The team tested the spray on mice injected with fatal doses of Indian cobra venom. Mice treated with the spray outlived those that were not, and, in many cases, survived, according to a study published in May in the Journal of Tropical Medicine.

More than three-quarters of snakebite victims who die in India, the country with the highest number of venomous bites and deaths, do so before they reach hospital, according to the Million Death Study, one of the world's largest databases of premature mortality.

Traditional treatments are injected, but this happens too late for most victims. Many of them die from respiratory failure, after being paralysed by neurotoxins.

Despite 5 million people being bitten by snakes every year, public health bodies generally ignore the issue, Lewin said. "It's ironic that virtually every medical organisation has a snake on its flag or badge, but no ability to treat it in the field," he said.

Sakthivel Vaiyapuri, co-author of the study from the University of Reading, UK, recently surveyed snakebite victims in Tamil Nadu, India. "It mainly affects poor farmers living in remote rural villages," he said.

According to the World Health Organisation, which recognised snakebites as a neglected tropical condition in 2009, the problem is greatest in south and south-east Asia and sub-Saharan Africa.

The nasally administrated drug is an alternative to antivenoms, Lewin said. He argues that, besides being expensive, antivenoms can vary in effectiveness depending on factors including the snake's diet, the time of year and the geographic location.

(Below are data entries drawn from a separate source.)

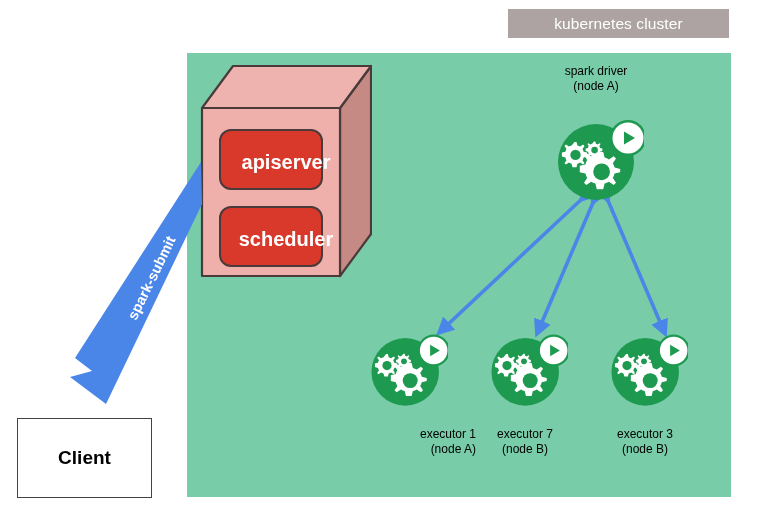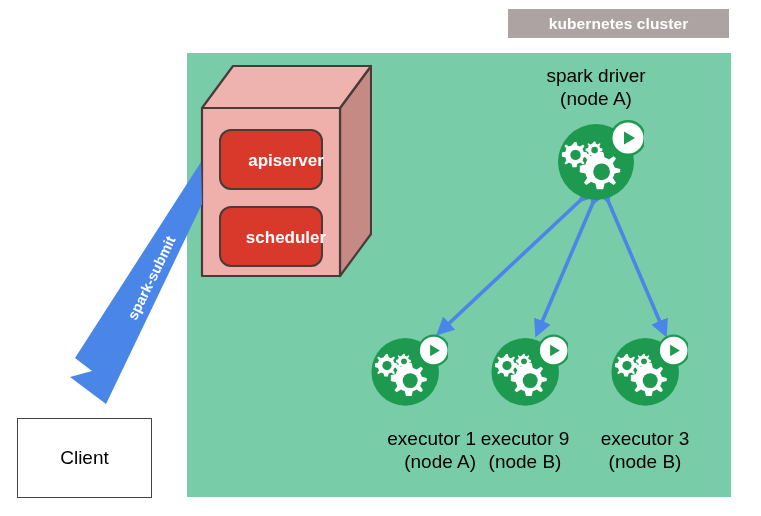--- a/index.html
+++ b/index.html
@@ -36,55 +36,56 @@
     width: 221px;
     height: 29px;
     background: #ada3a3;
     display: flex;
     align-items: center;
     justify-content: center;
   }
   #cluster-banner .banner-text {
     color: #ffffff;
     font-size: 15.5px;
-    font-weight: bold;
+    font-weight: normal;
     letter-spacing: 0.1px;
     white-space: nowrap;
   }
 
   
   #client-box {
     left: 17px;
     top: 418px;
     width: 135px;
     height: 80px;
     background: #ffffff;
     border: 1.6px solid #434343;
     display: flex;
     align-items: center;
     justify-content: center;
     box-sizing: border-box;
   }
   #client-box .client-text {
     color: #000000;
     font-size: 19px;
+    font-weight: bold;
   }
 
   
   #cube {
     left: 200px;
     top: 62px;
     width: 172px;
     height: 218px;
   }
   #cube svg { display: block; }
   .cube-label {
     position: absolute;
     color: #ffffff;
-    font-size: 17px;
+    font-size: 20px;
     font-weight: bold;
     width: 100%;
     text-align: center;
     white-space: nowrap;
   }
   #apiserver-label { left: 0; top: 89px; }
   #scheduler-label { left: 0; top: 166px; }
 
   
   #spark-submit-arrow {
@@ -113,21 +114,21 @@
     height: 516px;
     pointer-events: none;
   }
 
   
   .node-icon { }
   .node-caption {
     position: absolute;
     text-align: center;
     color: #000000;
-    font-size: 19px;
+    font-size: 12px;
     line-height: 1.22;
     white-space: nowrap;
   }
 
   #driver-caption { left: 511px; top: 64px; width: 170px; }
   #exec1-caption  { left: 336px; top: 427px; width: 140px; text-align: right; }
   #exec2-caption  { left: 455px; top: 427px; width: 140px; }
   #exec3-caption  { left: 575px; top: 427px; width: 140px; text-align: center; }
 
   #driver-icon { left: 552px; top: 116px; width: 92px; height: 90px; }
@@ -233,21 +234,21 @@
       <g fill="#ffffff">
         <path d="M42 25.5 l1.3 0 0.6 2.3 a6 6 0 0 1 1.8 0.75 l2-1.35 0.92 0.92 -1.35 2 a6 6 0 0 1 0.75 1.8 l2.3 0.6 0 1.3 0 1.3 -2.3 0.6 a6 6 0 0 1 -0.75 1.8 l1.35 2 -0.92 0.92 -2-1.35 a6 6 0 0 1 -1.8 0.75 l-0.6 2.3 -1.3 0 -1.3 0 -0.6-2.3 a6 6 0 0 1 -1.8-0.75 l-2 1.35 -0.92-0.92 1.35-2 a6 6 0 0 1 -0.75-1.8 l-2.3-0.6 0-1.3 0-1.3 2.3-0.6 a6 6 0 0 1 0.75-1.8 l-1.35-2 0.92-0.92 2 1.35 a6 6 0 0 1 1.8-0.75 z"></path>
         <circle cx="42.6" cy="34.1" r="3.3" fill="#1e9950"></circle>
       </g>
       <circle cx="76" cy="22" r="15.5" fill="#ffffff"></circle>
       <polygon points="72,15.5 83,22 72,28.5" fill="#1e9950"></polygon>
     </svg>
   </div>
 
   <div class="node-caption" id="exec2-caption">
-    <div>executor 9</div>
+    <div>executor 7</div>
     <div>(node B)</div>
   </div>
   <div class="abs node-icon" id="exec2-icon">
     <svg width="82" height="80" viewBox="0 0 92 90" xmlns="http://www.w3.org/2000/svg">
       <circle cx="44" cy="46" r="38" fill="#1e9950"></circle>
       <circle cx="76" cy="22" r="18" fill="#1e9950"></circle>
       <g fill="#ffffff">
         <path d="M48 36 l3.2 0 1.4 5.6 a14.5 14.5 0 0 1 4.3 1.8 l4.8-3.2 2.3 2.3 -3.2 4.8 a14.5 14.5 0 0 1 1.8 4.3 l5.6 1.4 0 3.2 -5.6 1.4 a14.5 14.5 0 0 1 -1.8 4.3 l3.2 4.8 -2.3 2.3 -4.8-3.2 a14.5 14.5 0 0 1 -4.3 1.8 l-1.4 5.6 -3.2 0 -3.2 0 -1.4-5.6 a14.5 14.5 0 0 1 -4.3-1.8 l-4.8 3.2 -2.3-2.3 3.2-4.8 a14.5 14.5 0 0 1 -1.8-4.3 l-5.6-1.4 0-3.2 0-3.2 5.6-1.4 a14.5 14.5 0 0 1 1.8-4.3 l-3.2-4.8 2.3-2.3 4.8 3.2 a14.5 14.5 0 0 1 4.3-1.8 l1.4-5.6 z"></path>
         <circle cx="49.6" cy="55.8" r="8.4" fill="#1e9950"></circle>
       </g>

A paper published in the Proceedings of the National Academy of Sciences last month says it may be harder than originally thought to develop an antivenom that works against many snakebites. "We discovered that the genetics of the animals can be very similar, yet their venoms very different," the lead author, Nicholas Casewell, from Liverpool School of Tropical Medicine, said.

Using six related snakes – the Saharan horned viper, the puff adder and four species of saw-scaled vipers – Casewell and colleagues discovered that various genetic regulatory processes act at different stages of toxin production.

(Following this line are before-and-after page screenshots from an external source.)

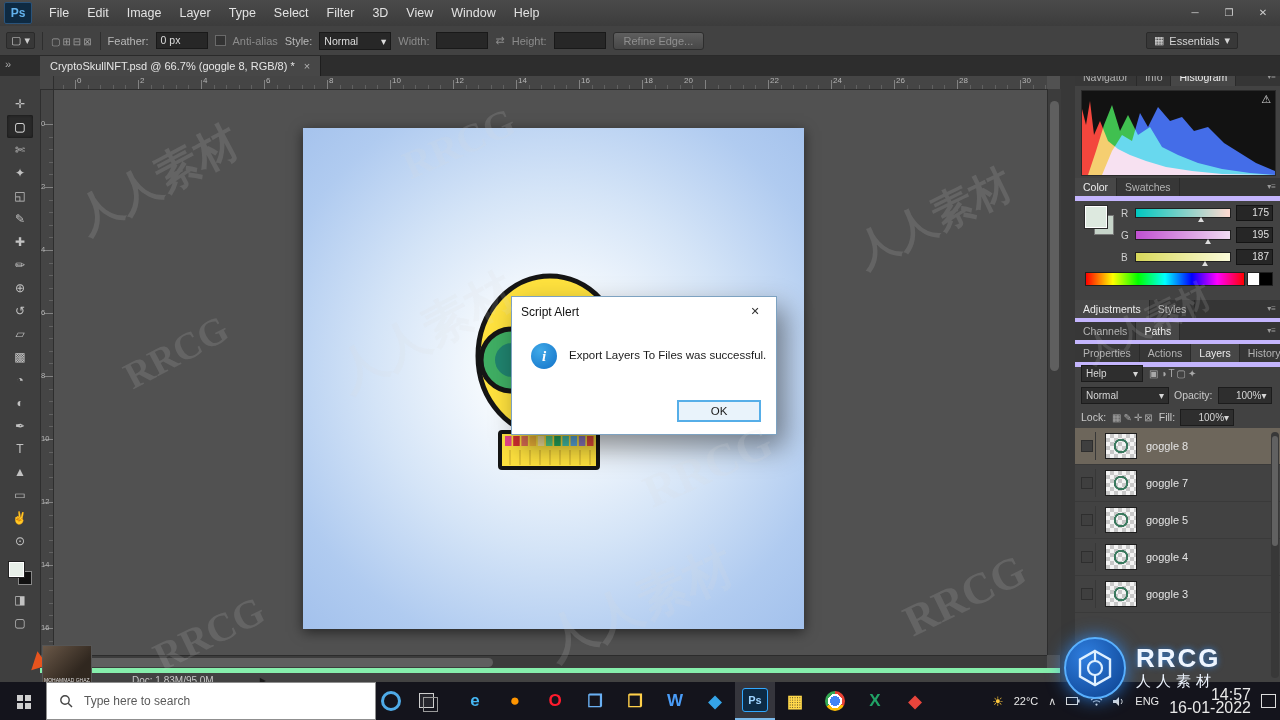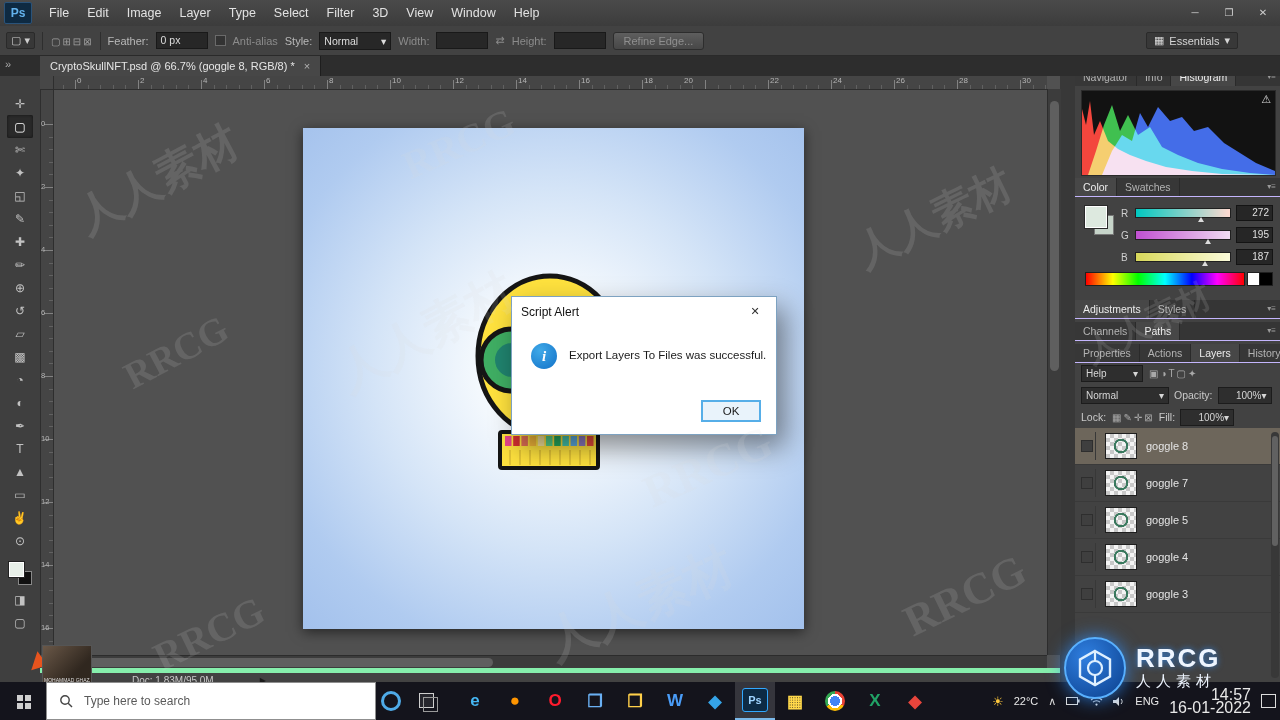--- a/index.html
+++ b/index.html
@@ -62,25 +62,25 @@
   #avatar{position:absolute;left:34px;top:645px;width:56px;height:37px;z-index:26;}
   #avatar .photo{position:absolute;left:8px;top:0;width:48px;height:37px;background:linear-gradient(135deg,#6a5848,#30271f 70%);border:1px solid #555;display:flex;align-items:flex-end;justify-content:center;}
   #avatar .photo span{font-size:5px;color:#ddd;white-space:nowrap;overflow:hidden;max-width:46px;}
   #avatar .tri{position:absolute;left:0;top:8px;width:0;height:0;border-left:14px solid #e8541e;border-top:10px solid transparent;border-bottom:10px solid transparent;transform:rotate(18deg);}
   
   #dialog{position:absolute;left:511px;top:296px;width:264px;height:137px;background:#fff;border:1px solid #7da2c1;box-shadow:8px 12px 26px rgba(0,0,0,.45);z-index:30;color:#1b1b1b;}
   .dlg-title{height:29px;display:flex;align-items:center;padding-left:9px;font-size:12px;color:#111;}
   .dlg-close{position:absolute;right:0;top:0;width:42px;height:29px;display:flex;align-items:center;justify-content:center;color:#333;font-size:11px;}
   .dlg-info{position:absolute;left:19px;top:46px;width:26px;height:26px;border-radius:50%;background:radial-gradient(circle at 35% 30%,#3fa9e8,#1271c8);color:#fff;font:italic bold 15px "Liberation Serif",serif;display:flex;align-items:center;justify-content:center;}
   .dlg-msg{position:absolute;left:57px;top:52px;font-size:11.5px;}
-  .dlg-ok{position:absolute;right:15px;bottom:12px;width:60px;height:22px;box-sizing:border-box;background:#e9f3fb;border:2px solid #56aee8;display:flex;align-items:center;justify-content:center;font-size:11.5px;}
+  .dlg-ok{position:absolute;right:15px;bottom:12px;width:84px;height:22px;box-sizing:border-box;background:#e9f3fb;border:2px solid #56aee8;display:flex;align-items:center;justify-content:center;font-size:11.5px;}
   
   #rightpanel{position:absolute;left:1075px;top:56px;width:205px;height:626px;background:#424242;z-index:8;}
   .spacer{position:absolute;left:0;top:0;width:100%;height:12px;background:#333;}
-  .ptabs{position:absolute;left:0;width:100%;height:18px;background:#353535;display:flex;align-items:flex-start;border-bottom:1px solid #c4b5fd;overflow:hidden;}
+  .ptabs{position:absolute;left:0;width:100%;height:18px;background:#353535;display:flex;align-items:flex-start;border-bottom:5px solid #c4b5fd;overflow:hidden;}
   .ptab{padding:0 8px;line-height:18px;font-size:10.5px;color:#b3b3b3;background:#373737;border-right:1px solid #2a2a2a;white-space:nowrap;}
   .ptab.active{background:#474747;color:#ececec;}
   .pmenu{margin-left:auto;padding:0 4px;line-height:18px;font-size:8px;color:#9a9a9a;white-space:nowrap;}
   #nav-tabs{top:12px;}
   #histo-body{position:absolute;left:0;top:30px;width:100%;height:92px;background:#424242;}
   #histo-chart{position:absolute;left:6px;top:4px;width:193px;height:84px;background:#121212;border:1px solid #2a2a2a;}
   .histo-warn{position:absolute;right:9px;top:7px;font-size:11px;color:#d8d8d8;z-index:2;}
   #color-tabs{top:122px;}
   #color-body{position:absolute;left:0;top:140px;width:100%;height:100px;}
   .swatch-pair{position:absolute;left:10px;top:10px;width:30px;height:30px;}
@@ -352,21 +352,21 @@
       <div class="swatch-pair">
         <span class="sw-b"></span>
         <span class="sw-f"></span>
       </div>
       <div id="color-channels">
           <div class="crow">
             <span class="clab">R</span>
             <div class="ctrack track-r">
               <span class="cthumb" style="left: 68.6275%;"></span>
             </div>
-            <span class="cval">272</span>
+            <span class="cval">175</span>
           </div>
           <div class="crow">
             <span class="clab">G</span>
             <div class="ctrack track-g">
               <span class="cthumb" style="left: 76.4706%;"></span>
             </div>
             <span class="cval">195</span>
           </div>
           <div class="crow">
             <span class="clab">B</span>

"These processes result in major differences in toxin composition, and these different toxins cause different pathologies or levels of toxicity when they are injected, and they also undermine antivenom treatment," Casewell said. According to Casewell, there are about 500 species of venomous snakes worldwide.

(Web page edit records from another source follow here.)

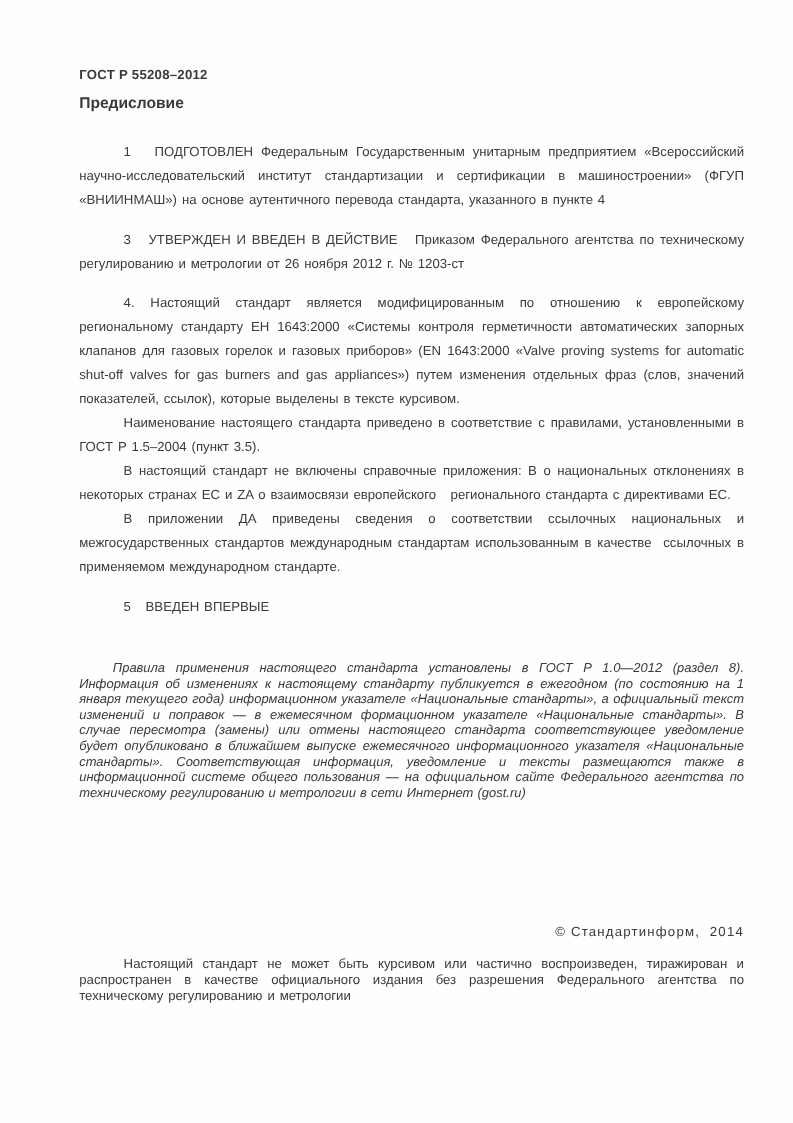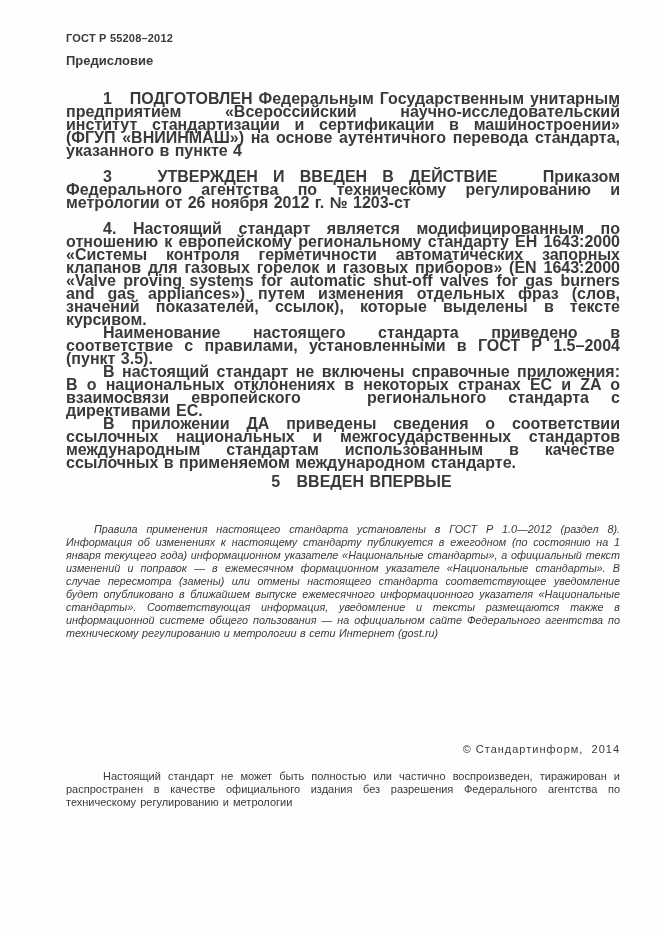--- a/index.html
+++ b/index.html
@@ -12,51 +12,50 @@
     height: 936px;
     font-family: "Liberation Sans", "DejaVu Sans", sans-serif;
     color: #3a3a3a;
     position: relative;
     overflow: hidden;
   }
   .page {
     box-sizing: border-box;
     width: 661px;
     height: 936px;
-    padding: 32px 41px 0 66px;
+    padding: 57px 41px 0 66px;
     background: #fefefe;
   }
   .doc-header {
     font-size: 11px;
     font-weight: bold;
     letter-spacing: 0.2px;
     margin: 0 0 9px 0;
   }
   .doc-title {
     font-size: 13px;
     font-weight: bold;
     text-align: left;
     margin: 0 0 24px 0;
   }
   p.para {
-    font-size: 16px;
-    line-height: 13px;
+    font-size: 11px;
+    line-height: 20px;
     text-align: justify;
     text-indent: 37px;
     margin: 0 0 13px 0;
     word-spacing: 1px;
-    font-weight: bold;
   }
   p.para.sub {
     margin-bottom: 0;
   }
   p.para.section5 {
-    margin-top: 6px;
+    margin-top: 13px;
     margin-bottom: 0;
-    text-align: center;
+    text-align: left;
   }
   .italic-note {
     margin-top: 35px;
     font-size: 10.8px;
     line-height: 13px;
     font-style: italic;
     text-align: justify;
     text-indent: 28px;
     word-spacing: 0.5px;
   }
@@ -96,16 +95,16 @@
   <p class="para sub">Наименование настоящего стандарта приведено в соответствие с правилами, установленными в ГОСТ Р 1.5–2004 (пункт 3.5).</p>
   <p class="para sub">В настоящий стандарт не включены справочные приложения: В о национальных отклонениях в некоторых странах ЕС и ZA о взаимосвязи европейского&nbsp;&nbsp; регионального стандарта с директивами ЕС.</p>
   <p class="para sub">В приложении ДА приведены сведения о соответствии ссылочных национальных и межгосударственных стандартов международным стандартам использованным в качестве&nbsp; ссылочных в применяемом международном стандарте.</p>
 
   <p class="para section5">5&nbsp;&nbsp;&nbsp;ВВЕДЕН ВПЕРВЫЕ</p>
 
   <p class="italic-note">Правила применения настоящего стандарта установлены в ГОСТ Р 1.0—2012 (раздел 8). Информация об изменениях к настоящему стандарту публикуется в ежегодном (по состоянию на 1 января текущего года) информационном указателе «Национальные стандарты», а официальный текст изменений и поправок — в ежемесячном формационном указателе «Национальные стандарты». В случае пересмотра (замены) или отмены настоящего стандарта соответствующее уведомление будет опубликовано в ближайшем выпуске ежемесячного информационного указателя «Национальные стандарты». Соответствующая информация, уведомление и тексты размещаются также в информационной системе общего пользования — на официальном сайте Федерального агентства по техническому регулированию и метрологии в сети Интернет (gost.ru)</p>
 
   <div class="copyright">© Стандартинформ,&nbsp; 2014</div>
 
-  <p class="footer-para">Настоящий стандарт не может быть полностью или частично воспроизведен, тиражирован и распространен в качестве официального издания без разрешения Федерального агентства по техническому регулированию и метрологии</p>
+  <p class="footer-para">Настоящий стандарт не может быть курсивом или частично воспроизведен, тиражирован и распространен в качестве официального издания без разрешения Федерального агентства по техническому регулированию и метрологии</p>
 
 
 </div>
 
 </body></html>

"Antivenom is necessary, but not sufficient to manage this problem," Lewin said. "Its limitations are fairly well known at this point and we need a better bridge to survival." The nasal spray could be a cheap, fast and easy method to treat the paralysis caused by snakebites, he added.

In 2013, to see if neostigmine could be absorbed through the nose, Lewin tried the spray on himself, after being infused with a drug to induce awake paralysis in a manner similar to cobra venom. He made a complete recovery in a little over two hours, as described in Clinical Case Reports. Clinical trials of the spray are being planned in India.

Developing inexpensive, heat-stable and easy-to-administer antiparalytics could facilitate early treatment of snakebites and save lives, Lewin and his colleagues argue in the paper. "Doing so would make a profound difference in the health of millions," Lewin said.

For Casewell, the new approach looks promising. "Any treatment that provides the patient with more time before symptoms occur, would be beneficial," he says. "However, it remains to be seen how many different species this would be useful for."